Anicic said in evidence that he was working in the pizza section of the restaurant with the applicant. There had been previous arguments between the two. Anicic was making pizzas for the restaurant, while the applicant was making pizzas for the takeaway section of the restaurant. Anicic said that they argued about the allocation of work between them. Although Anicic was having difficulty keeping up with the orders for the restaurant, the applicant asked Anicic to help him with the takeaway orders. The applicant laughed at Anicic’s pronunciation of English. Anicic called upon the restaurant manager to settle the dispute. The manager told the applicant and Anicic to go on with their work.
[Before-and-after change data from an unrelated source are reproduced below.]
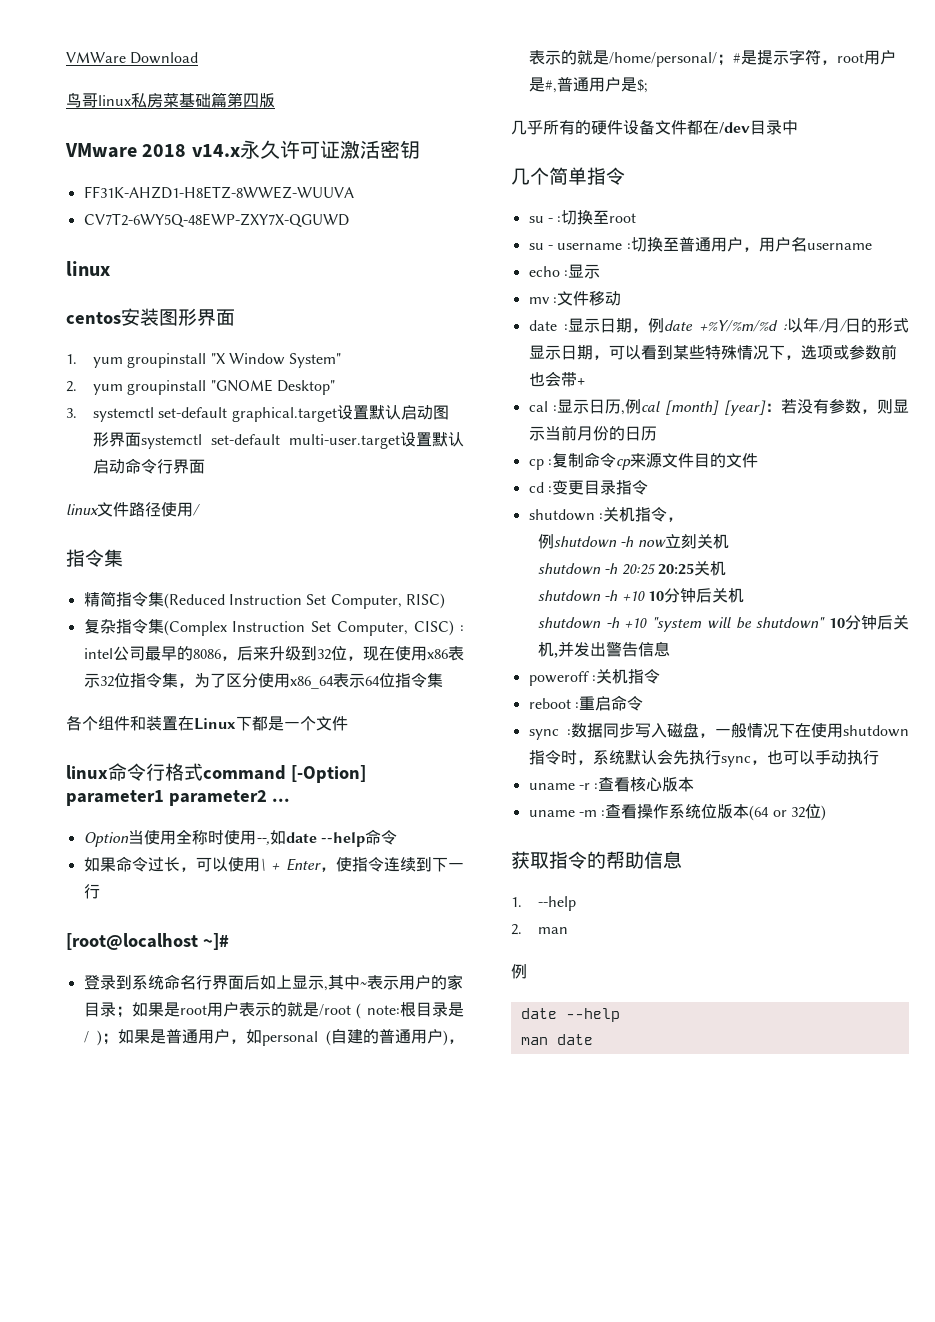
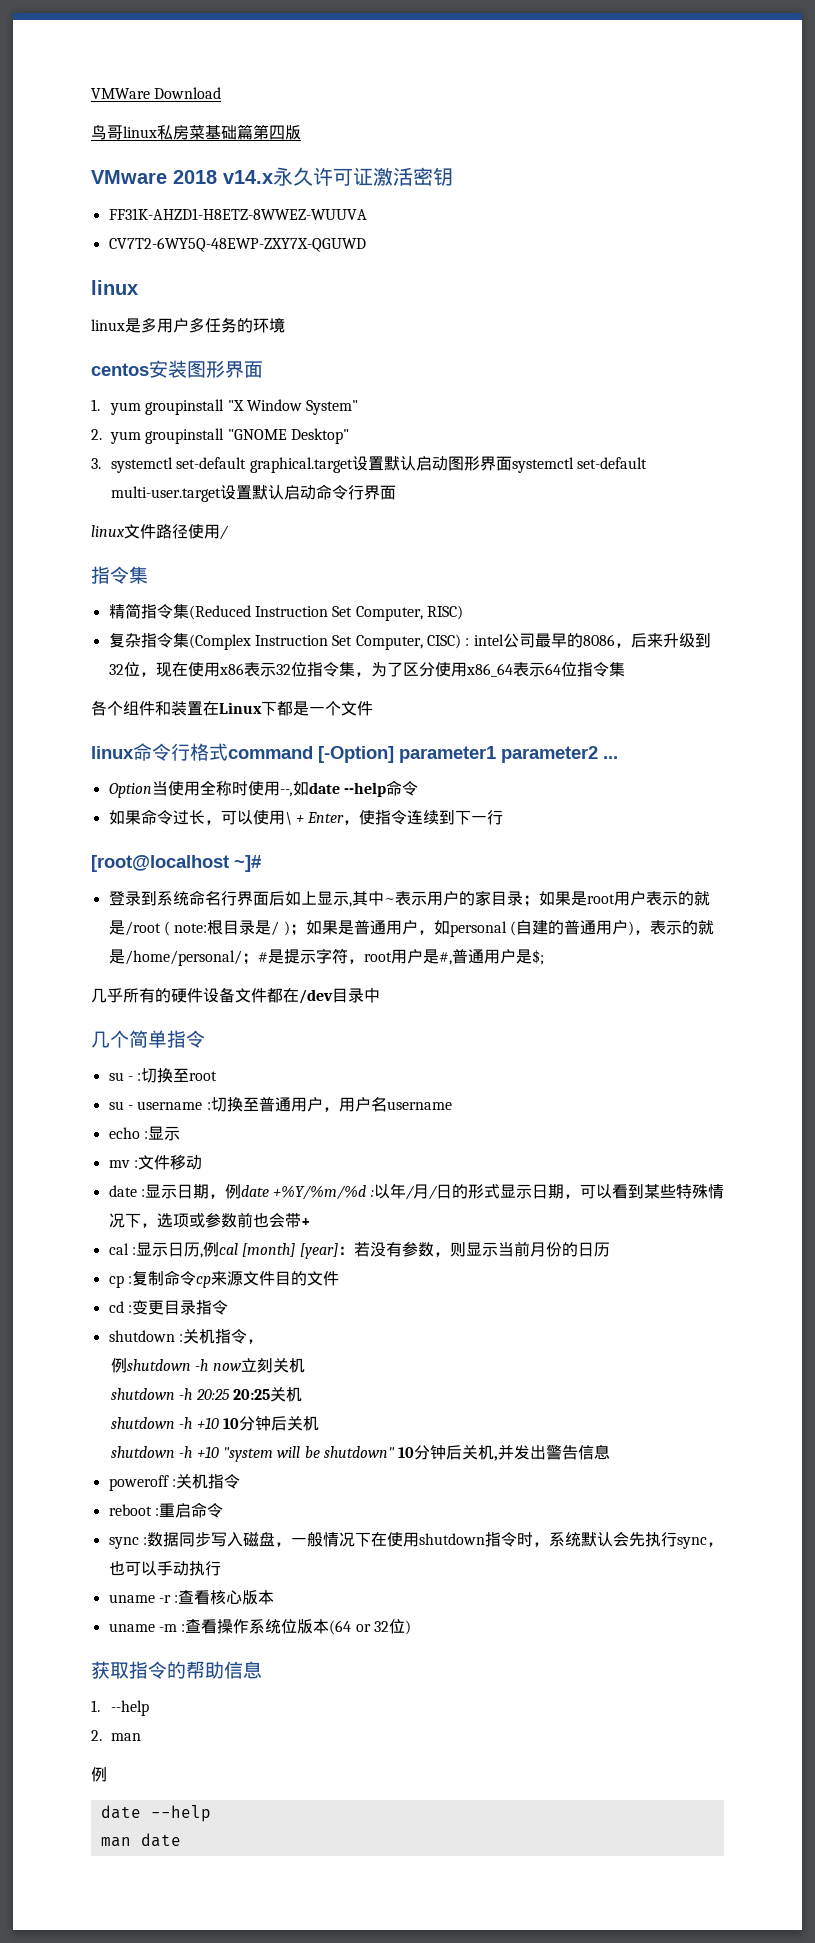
(110, 268) none -> [91,317,285,333] // linux是多用户多任务的环境

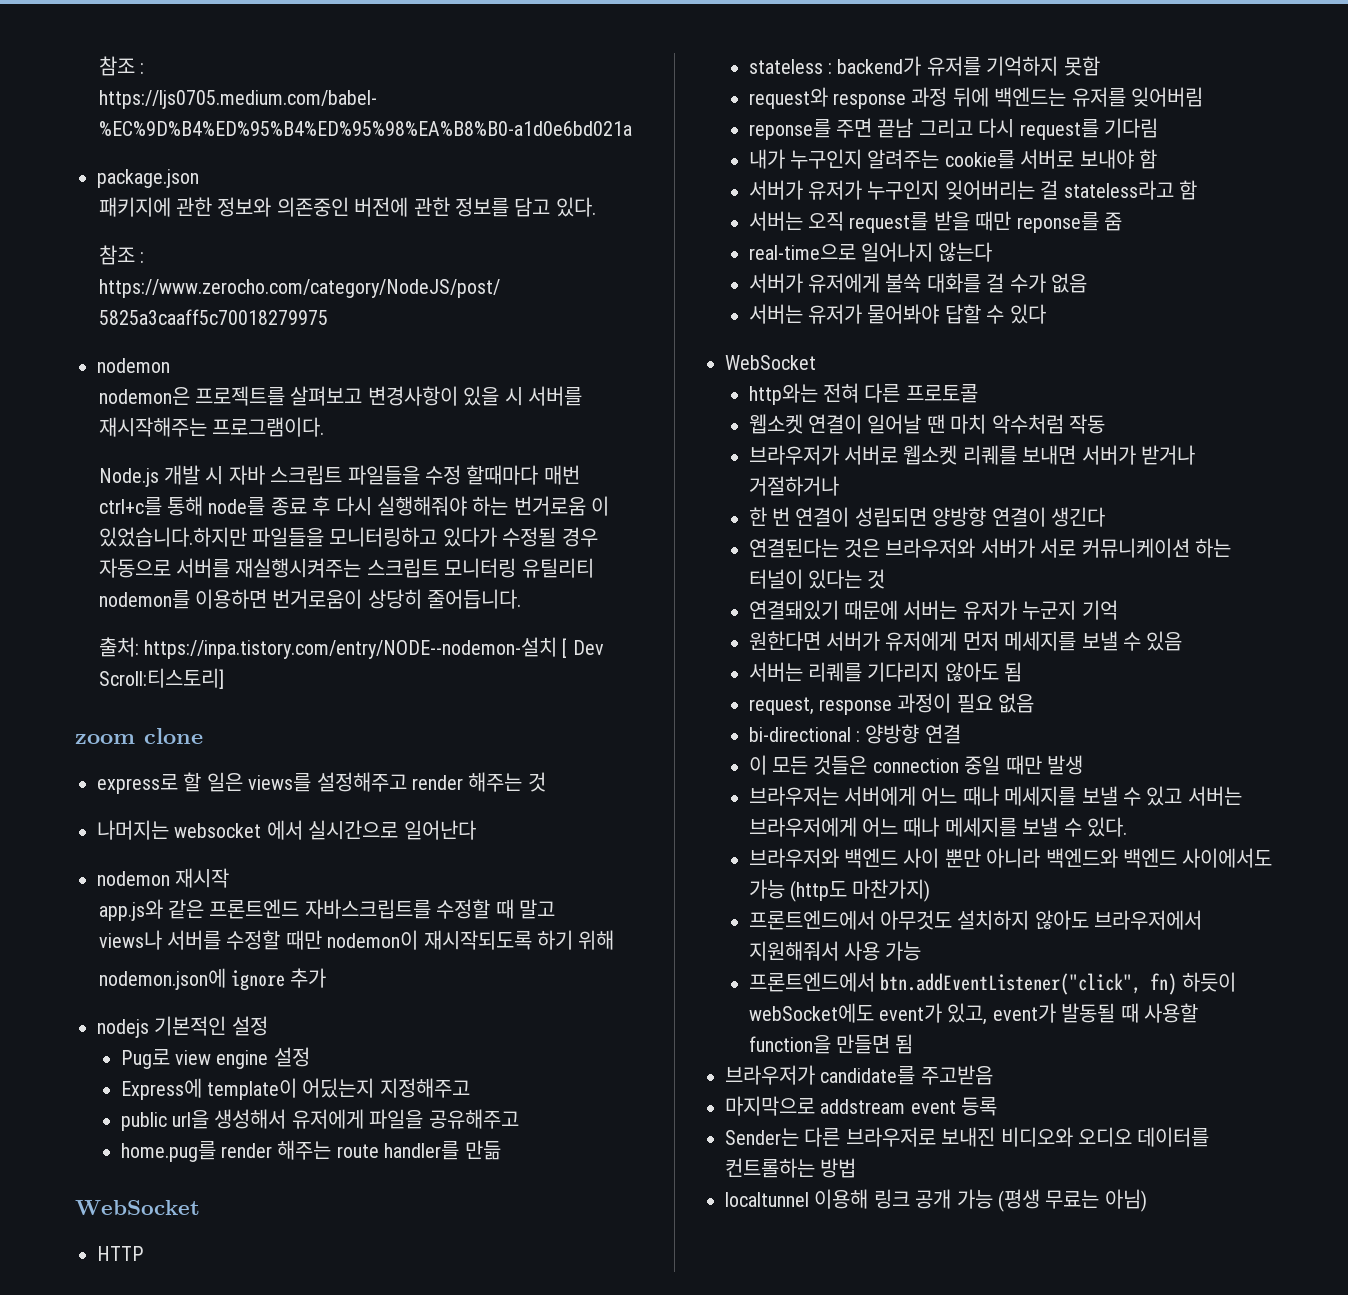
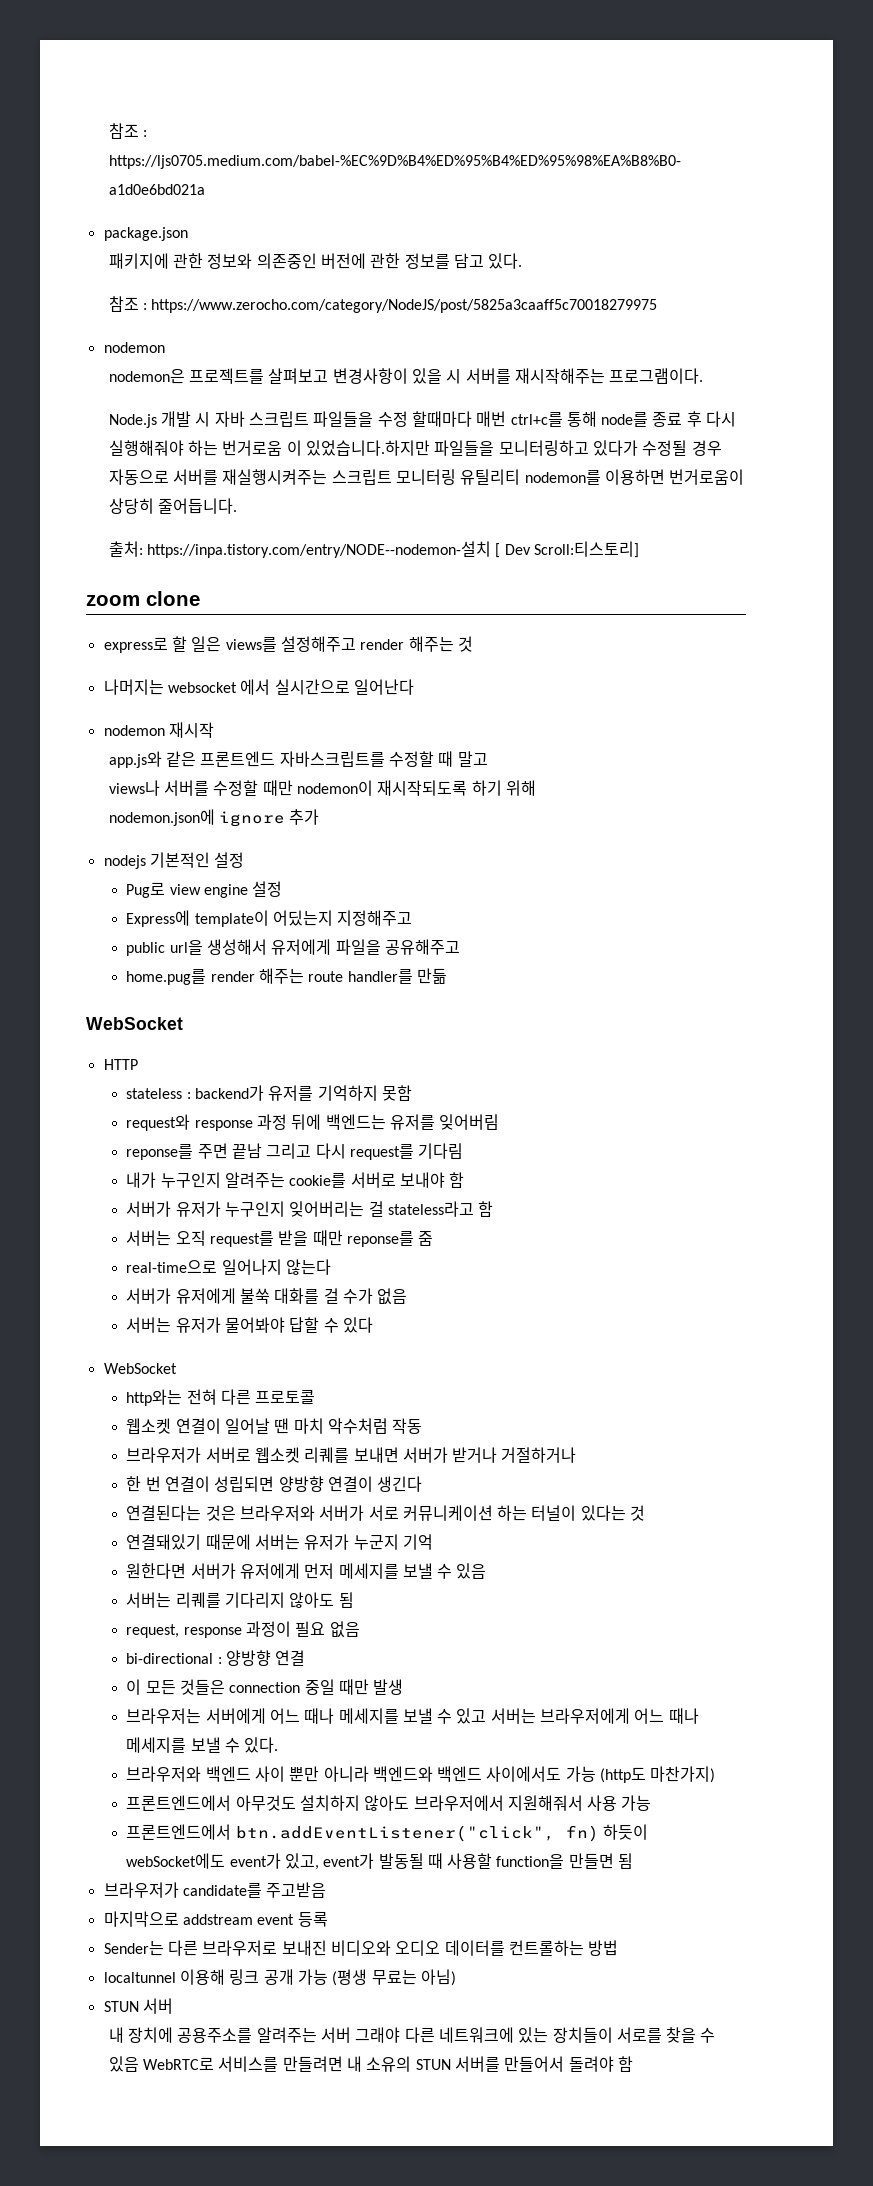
(1147, 1200) none -> [103,1998,173,2014] [108,2027,716,2043] [108,2056,633,2072] // STUN 서버 // 내 장치에 공용주소를 알려주는 서버 그래야 다른 네트워크에 있는 장치들이 서로를 찾을 수 있음 WebRTC로 서비스를 만들려면 내 소유의 STUN 서버를 만들어서 돌려야 함

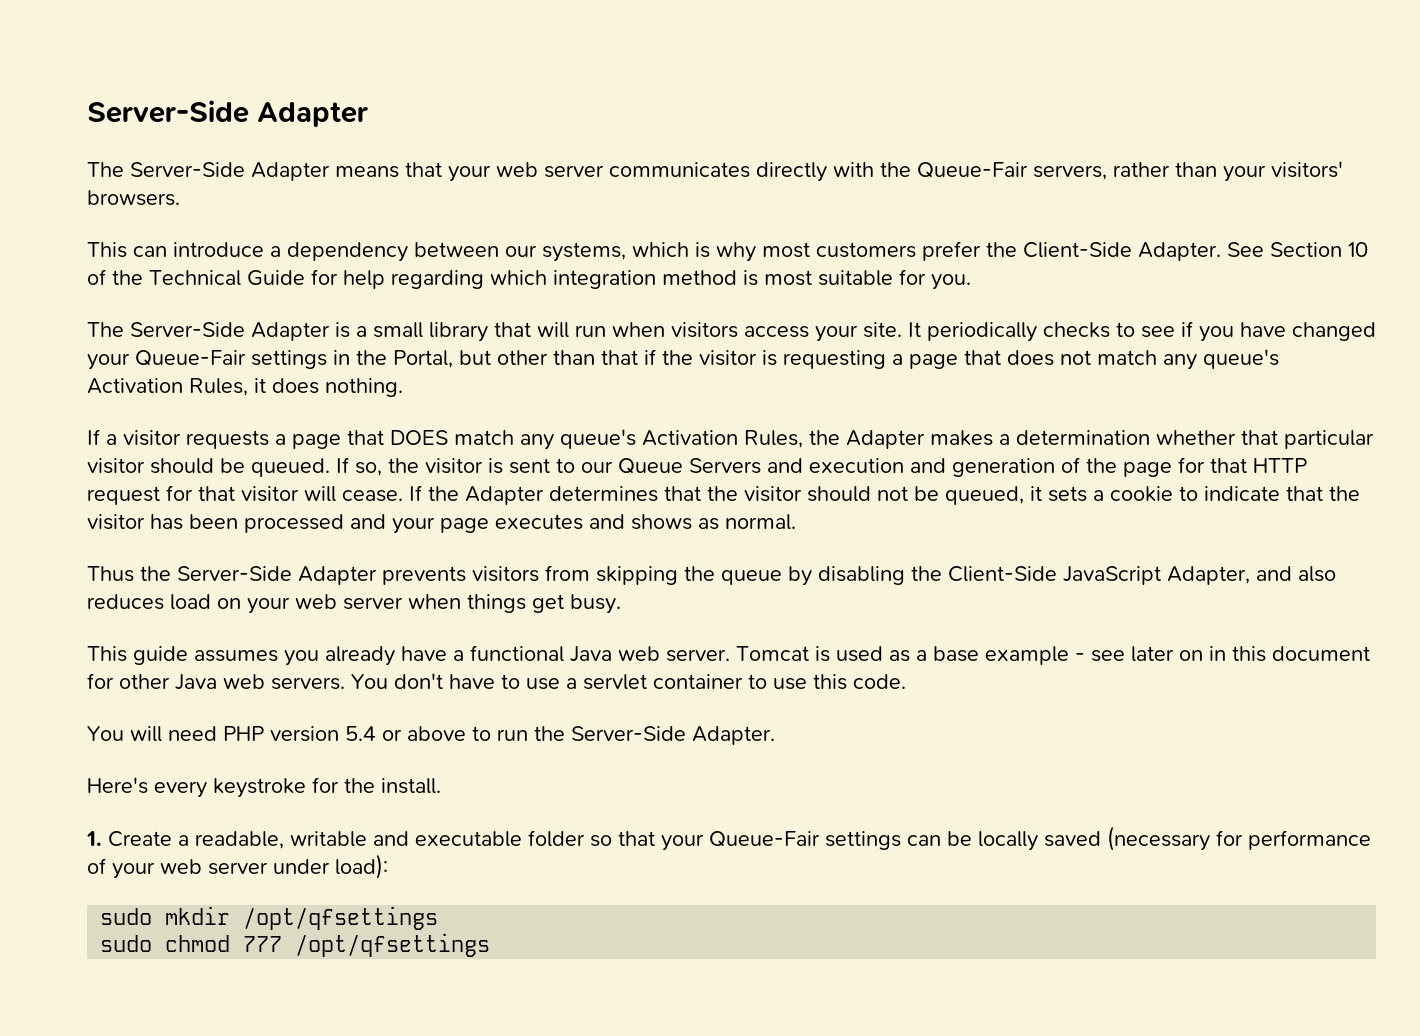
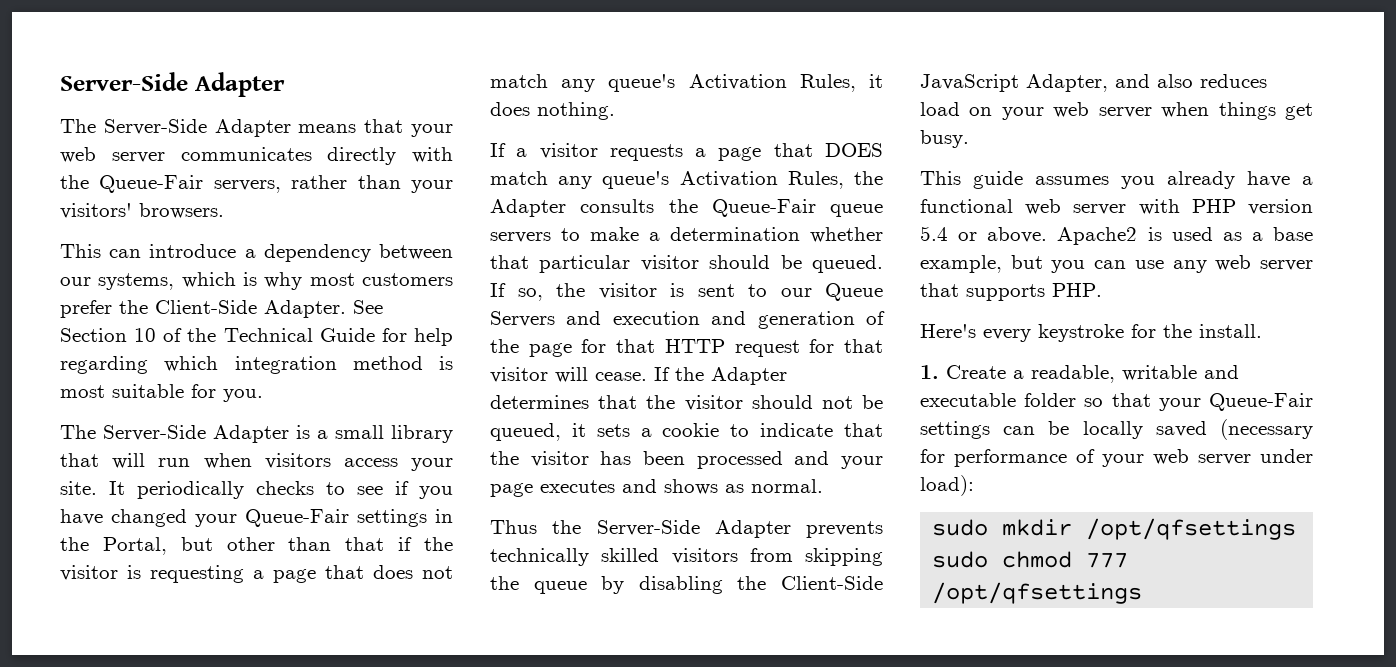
[930,430,993,446] makes -> [580,199,883,217] [490,227,639,243] consults the Queue-Fair queue servers to make
(466, 575) none -> [490,548,660,566] technically skilled
[570,646,809,662] Java web server. Tomcat -> [1025,199,1313,215] [920,226,1138,245] web server with PHP version 5.4 or above. Apache2
[985,646,1370,665] [87,673,906,690] [87,726,775,745] example - see later on in this document for other Java web servers. You don't have to use a servlet container to use this code. // You will need PHP version 5.4 or above to run the Server-Side Adapter. -> [920,255,1313,273] [920,283,1102,301] example, but you can use any web server that supports PHP.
Some ten minutes later Anicic went to the kitchen to collect plates from a bench next to a dishwasher. When he was at the bench he turned to see the applicant holding a knife. Anicic said:
“He tried to hit me in the head and I blocked with my right hand. He is saying he tried once again and I succeed to block with my left. I was actually cornered and I tried to take a step back but I couldn’t because there was no way to. In that moment two chefs, actually two cooks, they came … and they grabbed him from the back and they pull him out.”
Anicic said that he recognised the knife as one used in the pizza section. Anicic sustained cuts to his wrists. He was taken to hospital and his wounds were stitched.
In cross-examination Anicic denied that after the argument with the applicant as to making pizzas he attacked the applicant in a laneway beside the restaurant. He also denied that he approached or hit the applicant in the kitchen with a wooden pizza paddle.
The applicant gave evidence that he assisted Anicic when orders for pizzas came from the restaurant. Anicic told the applicant to get away from his section, saying that he could handle it by himself. The manager heard them arguing and told them to get on with their work. The applicant and Anicic continued arguing. The manager began making pizzas and told the applicant to go outside for a cigarette. The applicant said he went out into the laneway. Anicic also left the restaurant. He ran up to the applicant, who said he “… put me in a bear hug, pushed me to the ground and hit me in the head and on the ribs … and he ran back in to the restaurant.” When Anicic attacked the applicant, Anicic said, “I kill you, I kill you.”
The applicant went to the kitchen looking for Anicic. When the applicant entered the kitchen Anicic, who was standing by the washing machine, picked up a pizza paddle the size of an A4 sheet of paper with a handle about 10 cm. long. He lifted the paddle as the applicant advanced upon him, yelling. The applicant went right up to Anicic. They grappled, Anicic pushed the applicant away and hit him on the shoulder with the paddle “quite hard”. The applicant picked up a knife and cut Anicic’s wrists. In answer to the question “Why did you grab the knife?” the applicant said:
“Well he had hit me and he was holding onto me and he had been, he had threatened me, he said to me he was going to kill me and I was in fear of him up to that point, you know. He had bashed me in the alley just five minutes before …”.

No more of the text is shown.